É evidente que a família é a maior alavanca para essa ascensão. Mas podem existir outras que
em muito poderão ajudar.
O trabalho pastoral de Capelania poderá ser um elemento importante, já que existe um elo entre
ambos, resultado do trabalho anterior no presídio.

O egresso e a família

Buscando reatar sua vida social anteriormente deixada por causa do claustro, o egresso precisa
tomar consciência de que alguma coisa mudou em tudo o que ele deixou no passado. A
realidade não é a mesma.

Agora precisa ter paciência para reconquistar o que se perdeu com a sua ausência. É
fundamental um apoio nesse momento.

Temas para estudos

Algumas sugestões de temas para estudos com os internos na hora do encontro semanal.
Poderão ser adaptados, desenvolvidos ou mesmo suprimidos. Outros poderão ser penados. São
só sugestões:

a. Prisão e a reinvenção do cotidiano;


b. Aprendendo a viver num mínimo de espaço;
c. Prisão uma oportunidade para Deus?
d. A lei a serviço de Deus;
e. A graça vaza pelas grades;
f. Interrompendo o cativeiro;
g. Esperança: a moeda do futuro;
h. Não era para ser assim;
i. Liberdade: seu nome é Jesus;
j. A igreja bagunça o inferno;
k. Da escravidão à prisão; da prisão à liberdade;
l. O quê saiu errado?
m. Filemom: a flor do presídio;
n. Presídio e cidadania;
o. Presídio e educação;
p. Presídio e sociedade;
q. Presídio e temperamento;
r. Presídio e valores;
s. Quem sou eu?
t. A visão do homem enquanto homem;
u. A reinvenção do cotidiano a partir da fé;
v. O interno e seus conflitos – visões de mundo;
w. O egresso e seus conflitos – visões de mundo;
x. Fui esquecido por Deus?
y. O quê esperar do mundo lá fora?

Expandindo a obra

Podemos considerar o Capelania Prisional como um pequeno reduto privilegiado onde o


trabalho de capelania está sendo feito. Porém, olhando todo o complexo prisional, percebe-se
quão grande obra está para ser realizada ainda. Não é um trabalho para um só homem, ou
mesmo para uma só igreja.

Quanto àqueles que precisam ser alcançados, vem à mente um texto de Atos, onde Lucas relata
o seguinte: Teve Paulo durante a noite uma visão em que o Senhor lhe disse: Não temas; pelo
contrário, fala e não te cales; porquanto eu estou contigo, e ninguém ousará fazer-te mal, pois
tenho muito povo nesta cidade – 18:10.
Além dos internos, há seus familiares, mas há também os funcionários, os advogados, etc.
Muito povo mesmo!

UMA CONCLUSÃO PROVISÓRIA

Hudson Taylor, o pai das missões no interior da China, ao descrever a natureza missionária do
propósito de Deus ao mundo, assim se expressou: A obra de Deus, feita do jeito de Deus, com
os recursos de Deus.

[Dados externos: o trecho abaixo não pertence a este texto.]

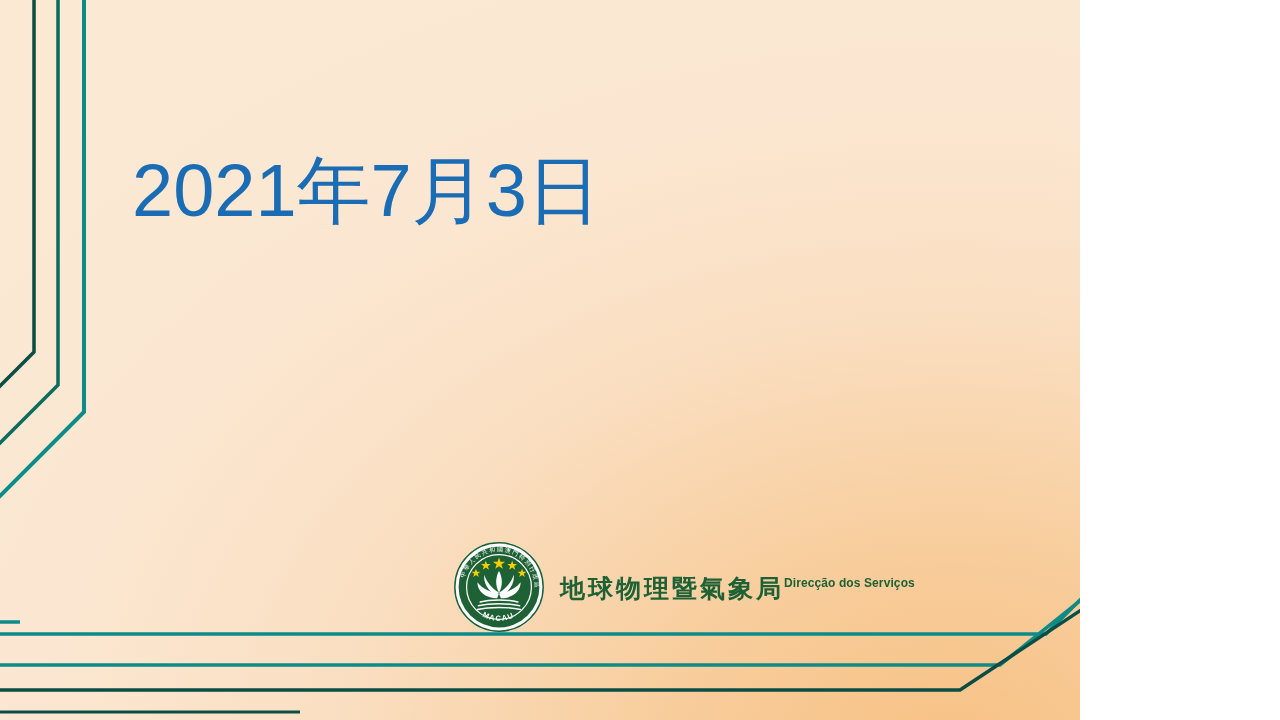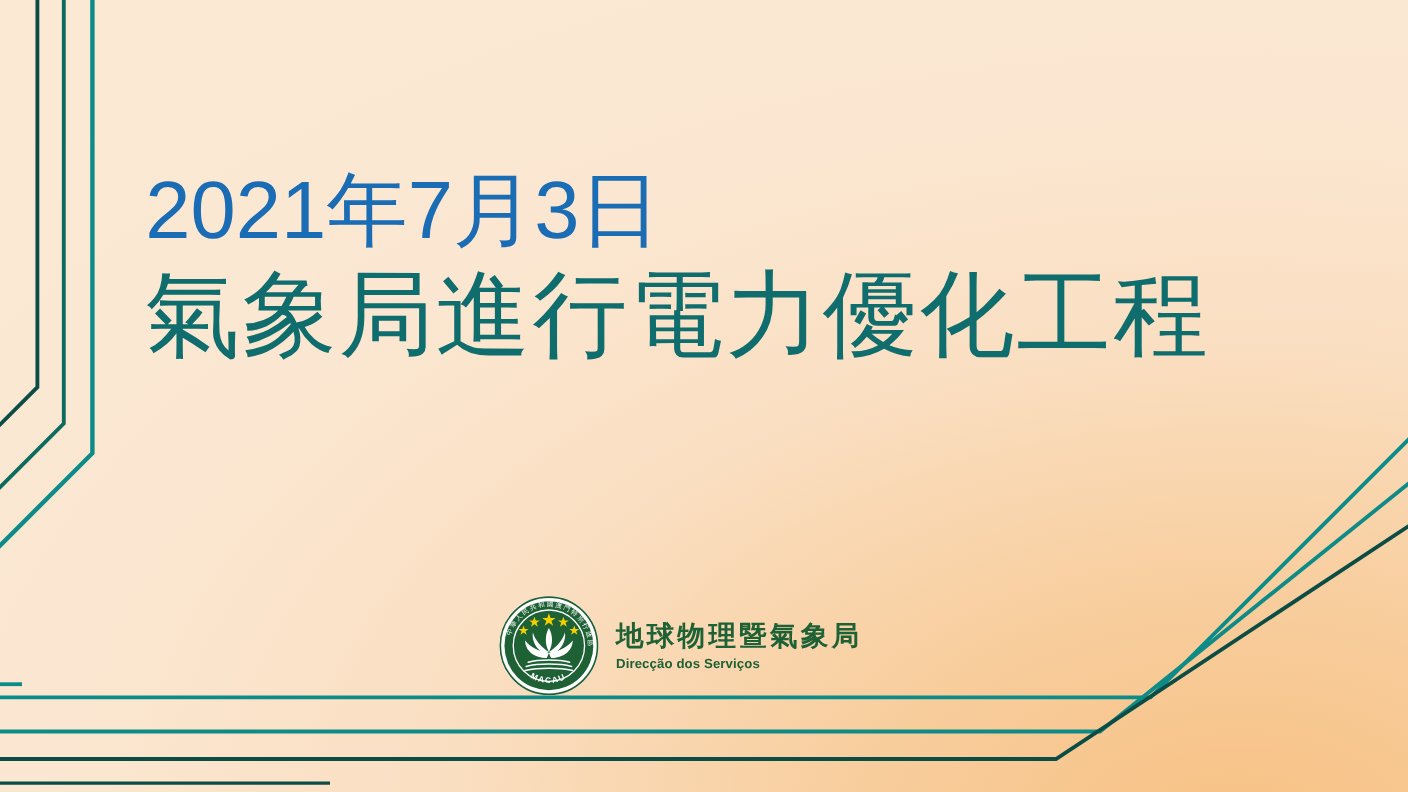"2021年7月3日" #slide { width: 1280px -> 1080px }
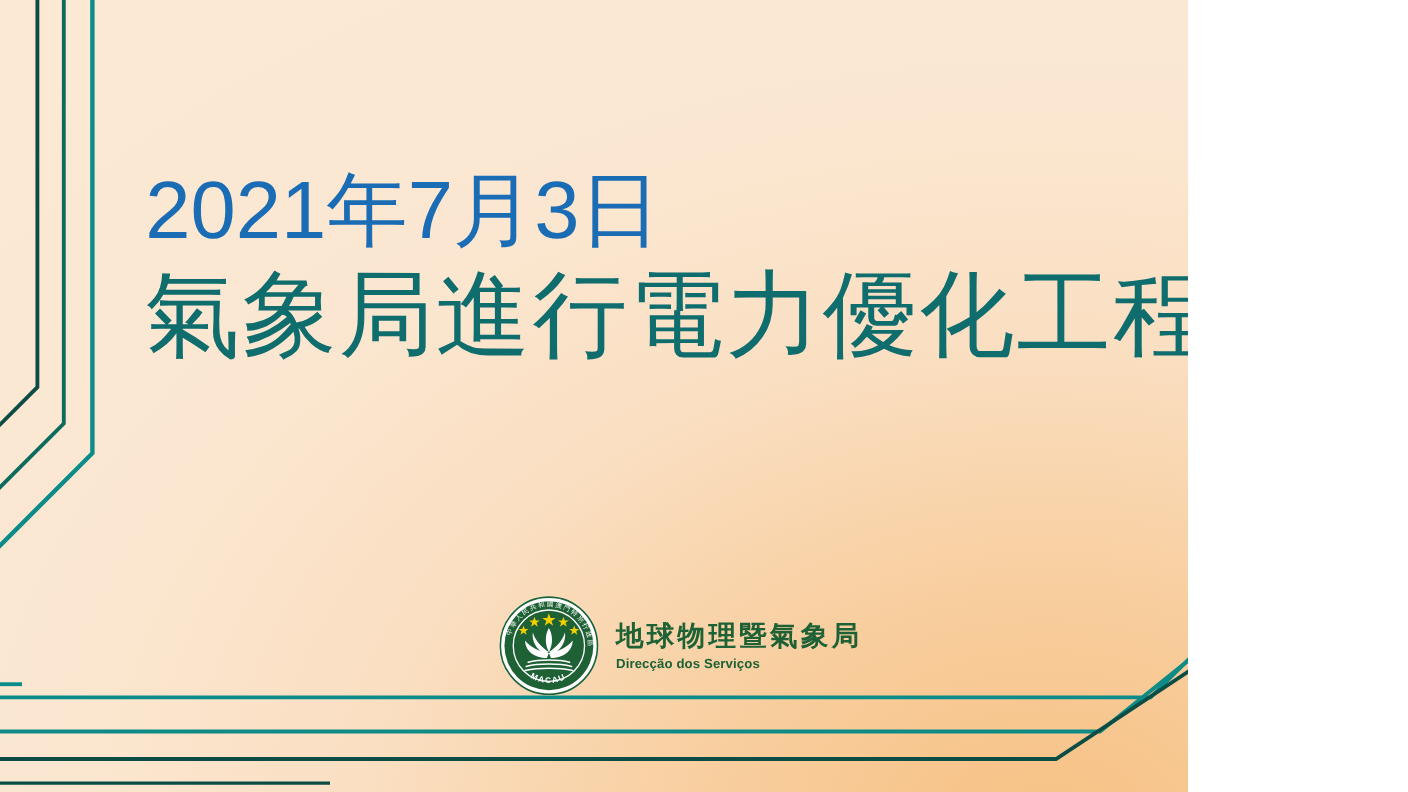"氣象局進行電力優化工程" div.headline { html: <div>氣象局進行電力優化工程</div> -> none }
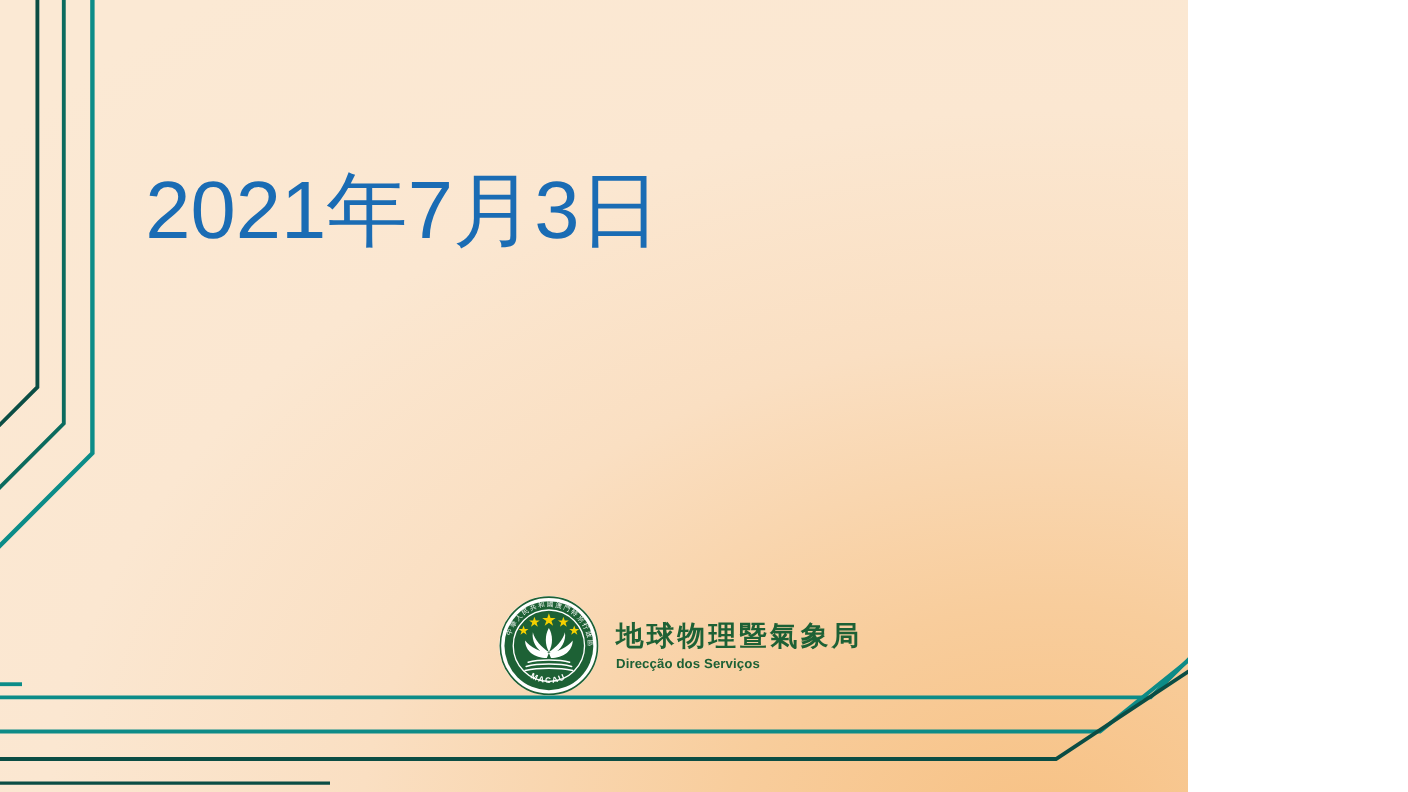"地球物理暨氣象局" .logo-text { flex-direction: column -> row }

Nada mais apropriado. O que está no coração de Deus será feito com os
homens, apesar dos homens, ou contra os homens. Assim é toda obra que tem a aprovação do
Senhor.

Este projeto está sendo submetido ao Senhor. Se ele quiser a obra será feita, mas se não, nada
nos conduzirá ao êxito. Então, nossa esperança é a de que tudo seja feito para sua glória.

Esperemos para ver o que acontecerá.